Print the first element in the array since we know we have atleast one.
Calls itself again pointing to the 2nd element in the array, and subtracting 1 from the size, thus starting at #1 again.
A good way to understand recursion IMHO is to run the code in a debugger, and watch the call stack and variables.
How do you print a zero-sized array? Easy: you don't
That's your if (n<=0) return;
How do you print an array with 1 element? Easy: just print the element and remove it from the array and print the resulting zero-sized array as before
That's your printf("%d\n", a[0]);
How do you print an array with 2 elements? Easy: print the first element and remove it from the array and print the resulting one-sized array as before
That's your print(&a[1], n-1);
How do you print an array with N elements?
Easy: print the first element, remove it from the array, and print the resulting smaller array
If n is zero (or less), it does nothing, so recursion stops. If n > 0, then it prints a[0] and calls itself recursively with n-1 for n (so that goes to 0 as the recursion proceeds) and &a[1] for a, i.e. it increments the pointer a in each recursive call. Remember that an array argument in C is syntactic sugar for a pointer argument.
So, the code you posted is equivalent to:
void print(int *a, int n)
{
if (n > 0) {
printf("%d\n", *a);
print(a+1, n-1);
}
}
If you can verify to yourself that the following algorithm works to print an array, you should be able to understand why the C code works, since it's a direct translation.
To print n elements of an array:
If you're asked to print no elements, just stop.
Otherwise:
Print the first element, and then
Print n-1 elements of the rest of the array (using this same recipe).
it is equivalent to a loop:
int i ;
for (i = 0 ; i< n ; i++) {
printf("%d\n",a[i]);
}
why? well, the recursion always looks at the first element and prints it, and them advances to the next element by looking at the array from the 2nd element (which will now be the 'first', in the next iteration).
your stop condition is when no more elements are left - i.e. an array of length 0.
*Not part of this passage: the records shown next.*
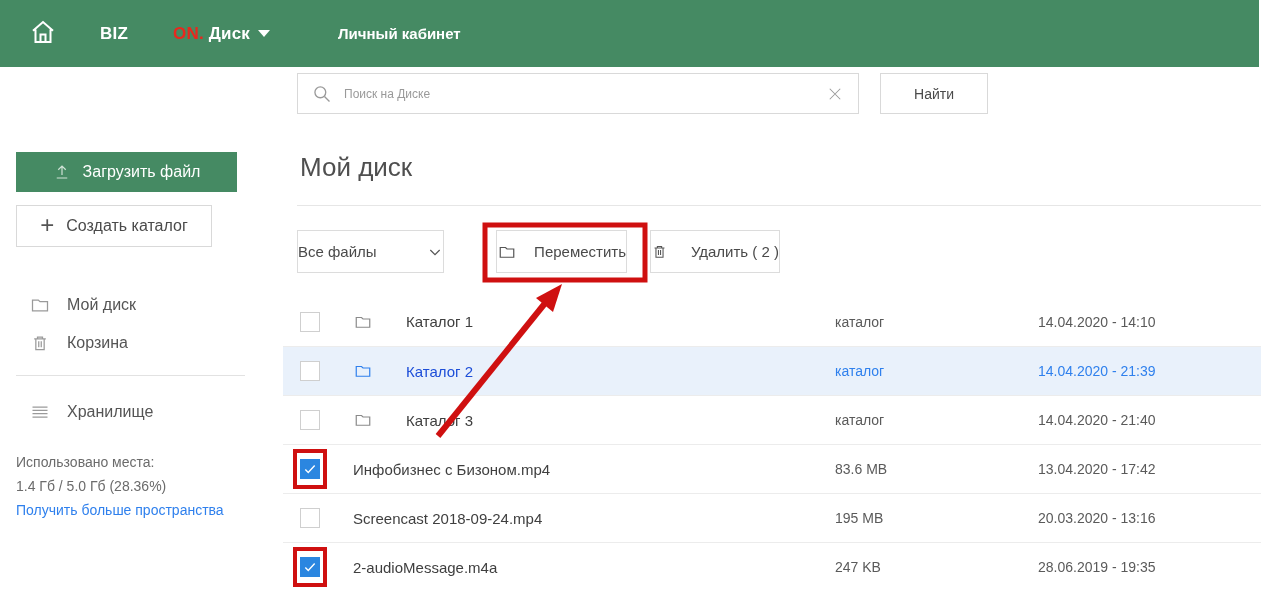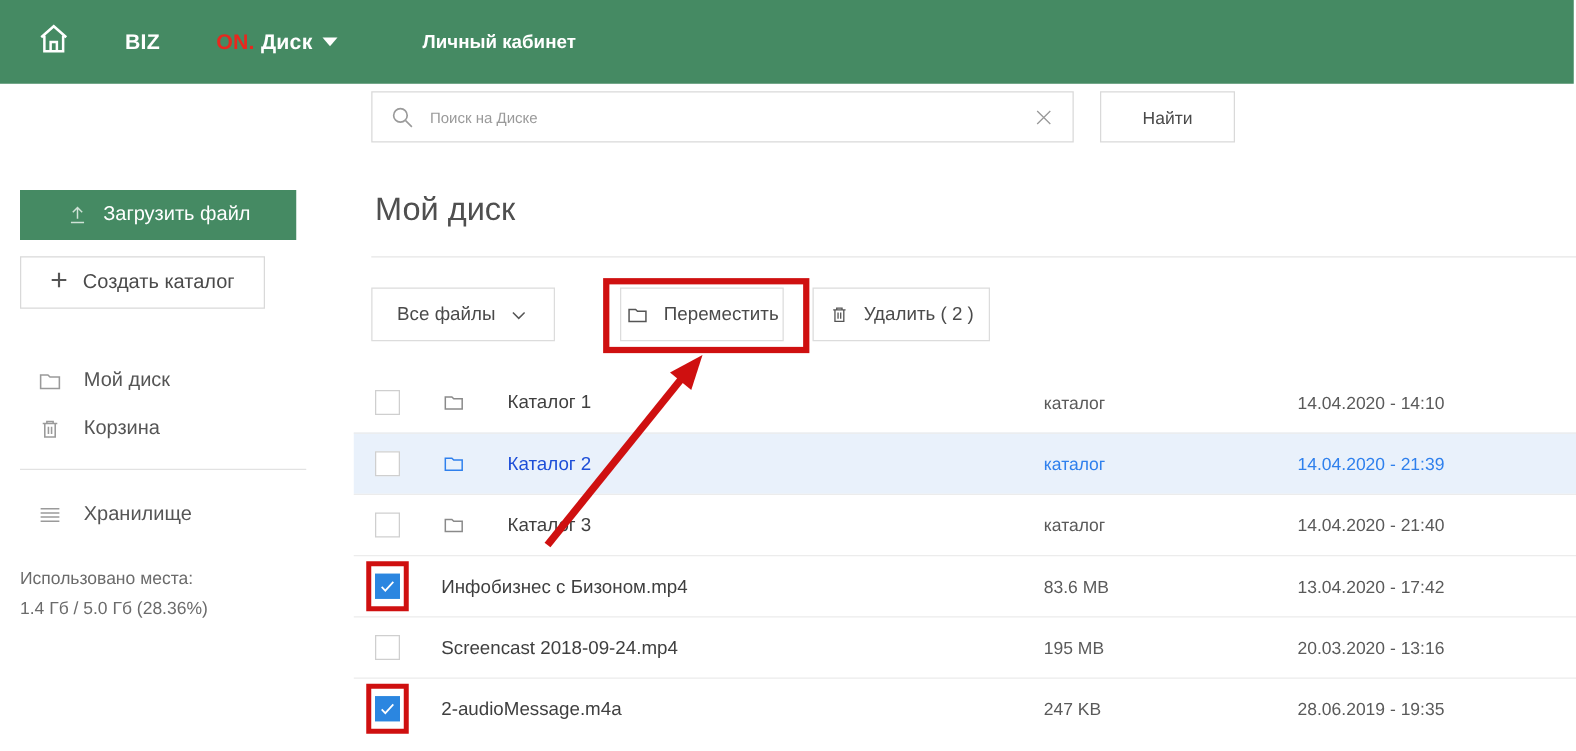--- a/index.html
+++ b/index.html
@@ -70,7 +70,7 @@
 
   .toolbar-btn {
     position:absolute; top:175px; height:43px; background:#fff; border:1px solid #dcdcdc;
-    display:flex; align-items:center; justify-content:center; gap:11px;
+    display:flex; align-items:center; justify-content:space-between; gap:11px;
     font-size:15px; color:#4a4a4a; cursor:pointer; font-family:inherit;
   }
   .btn-filter { left:14px; width:147px; }

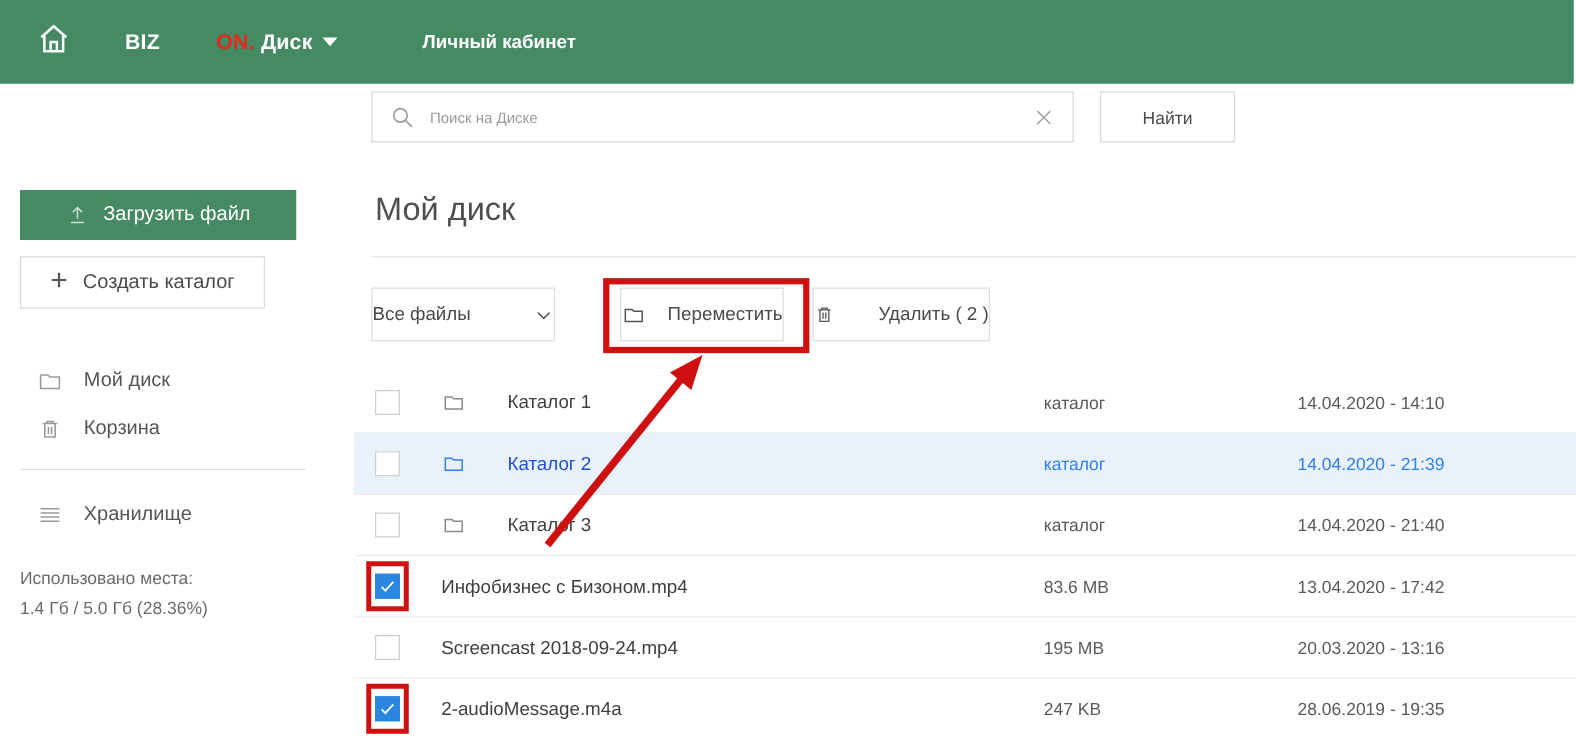--- a/index.html
+++ b/index.html
@@ -77,7 +77,7 @@
   .btn-filter svg { width:16px; height:16px; stroke:#555; fill:none; stroke-width:1.8; }
   .btn-move { left:213px; width:131px; }
   .btn-move svg { width:20px; height:18px; stroke:#555; fill:none; stroke-width:1.6; }
-  .btn-delete { left:367px; width:142px; }
+  .btn-delete { left:367px; width:130px; }
   .btn-delete svg { width:17px; height:19px; stroke:#555; fill:none; stroke-width:1.5; }
 
   

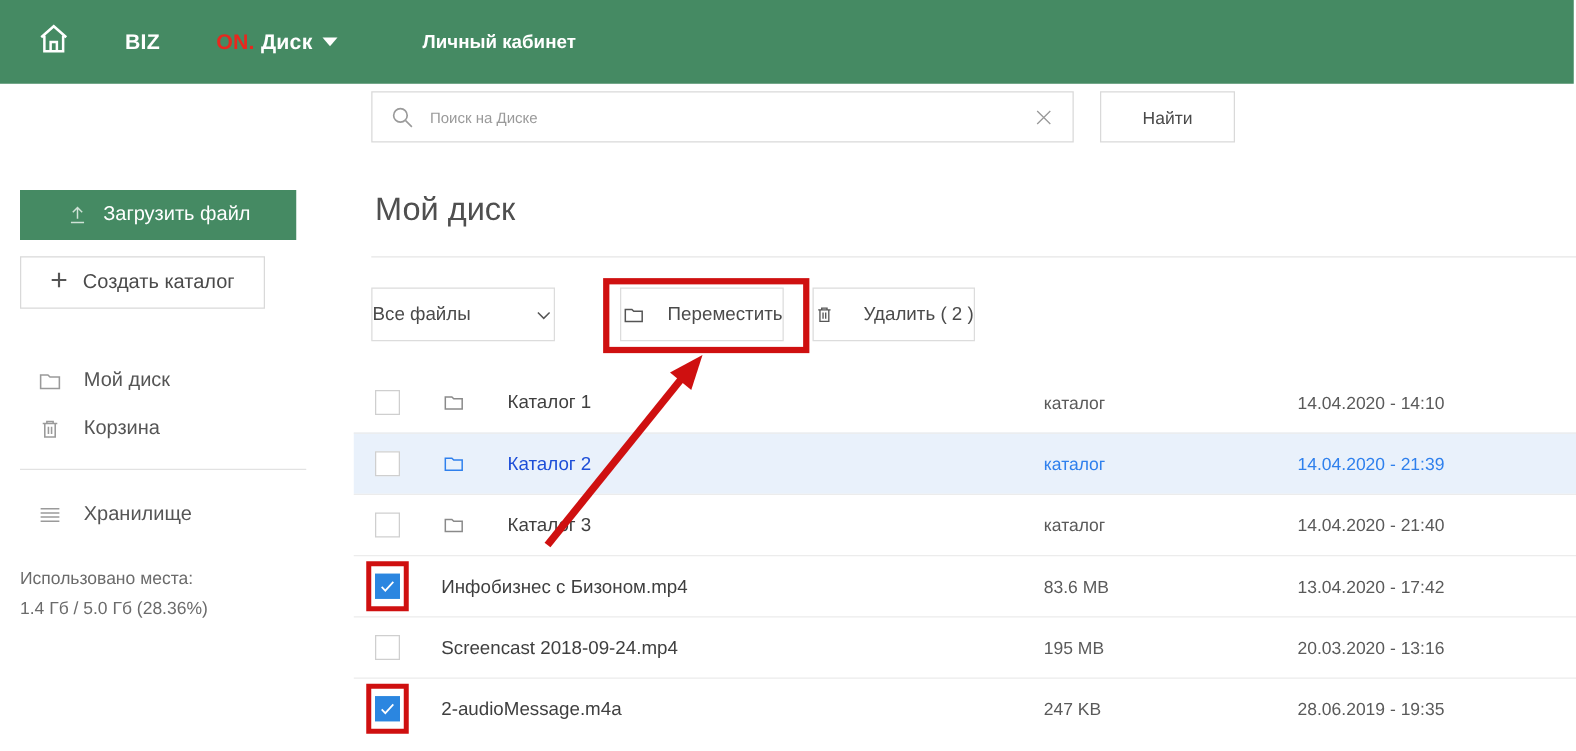--- a/index.html
+++ b/index.html
@@ -170,6 +170,7 @@
   <div class="storage-block">
     <div>Использовано места:</div>
     <div>1.4 Гб / 5.0 Гб (28.36%)</div>
+    <div class="storage-link">Получить больше пространства</div>
   </div>
 </div>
The function accepts an array and the length of the array.
if(n<=0) return;
If the length of the array is <=0 the function returns.
printf("%d\n", a[0]);
The first element of the array, element 0 is printed.
print(&a[1], n-1);
&a[1] gets a pointer to the first element of the array. Arrays and pointers are usable interchangably so when this is passed to the function the function can treat it as a new array, starting from the second element of the previous array, and with a length one less.
Each call to print do this :
print the n-th element of the array a and decrement the remaining elements (n) count to print.(Look at n like it means: how many elements remain to print).
Call it self decrementing (n - 1 : one less element to print) passing a pointer to the second element of the array (&a[1]) because the first element (a[0])has already be printed.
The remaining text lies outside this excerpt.